Listed entries.
········
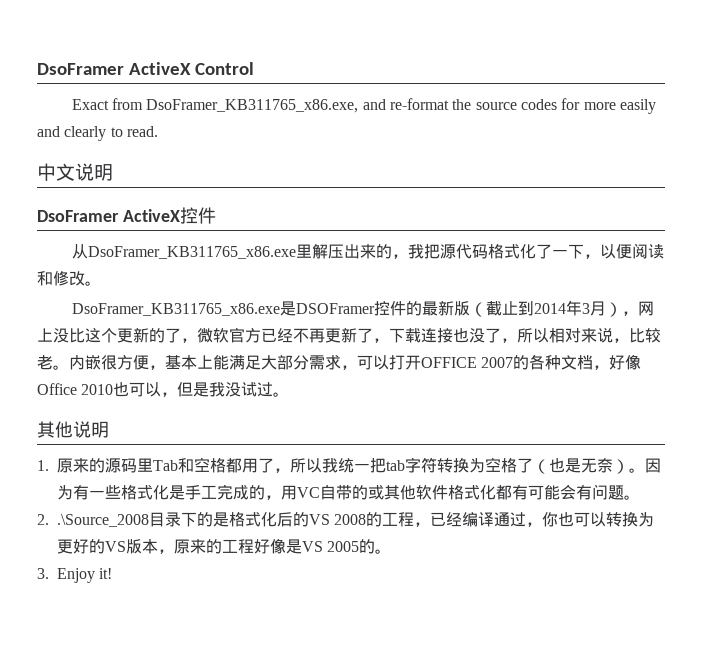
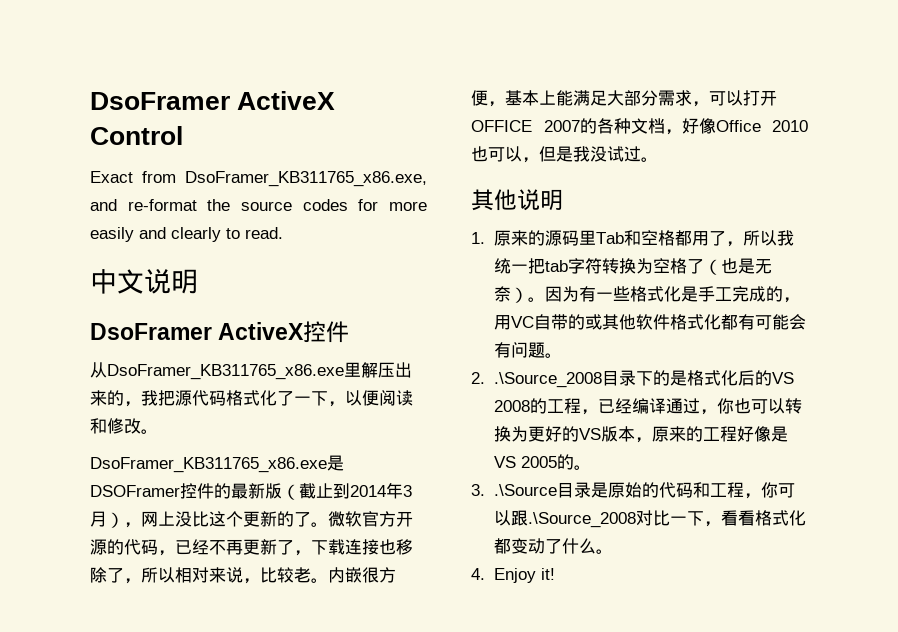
[181,338,197,343] ， -> [311,522,328,527] 。
(261, 335) none -> [396,511,413,527] [90,539,175,556] 开源的代码，
[469,328,485,343] 没 -> [396,539,413,555] [90,567,107,583] 移除
(49, 573) none -> [493,482,795,499] [493,510,806,528] [493,538,613,554] [471,568,485,580] .\Source目录是原始的代码和工程，你可以跟.\Source_2008对比一下，看看格式化都变动了什么。 // 4.

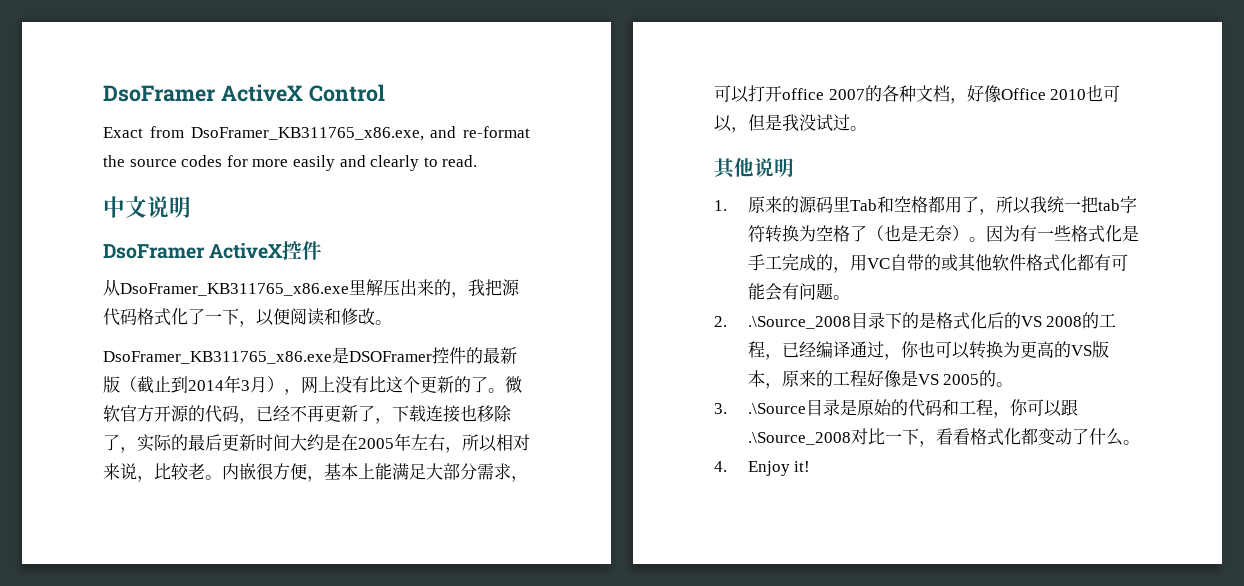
(192, 519) none -> [352,376,369,393] 有
(141, 581) none -> [137,433,462,453] 实际的最后更新时间大约是在2005年左右，
[471,120,532,132] OFFICE -> [782,88,824,100] office
[544,426,562,442] 好 -> [1036,341,1054,358] 高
········
Requirement. Every line from the start of the material through the line holding "[469,328,485,343] 没 ->" must be returned exactly, and the pictures must not.

Answer below.
[181,338,197,343] ， -> [311,522,328,527] 。
(261, 335) none -> [396,511,413,527] [90,539,175,556] 开源的代码，
[469,328,485,343] 没 -> [396,539,413,555] [90,567,107,583] 移除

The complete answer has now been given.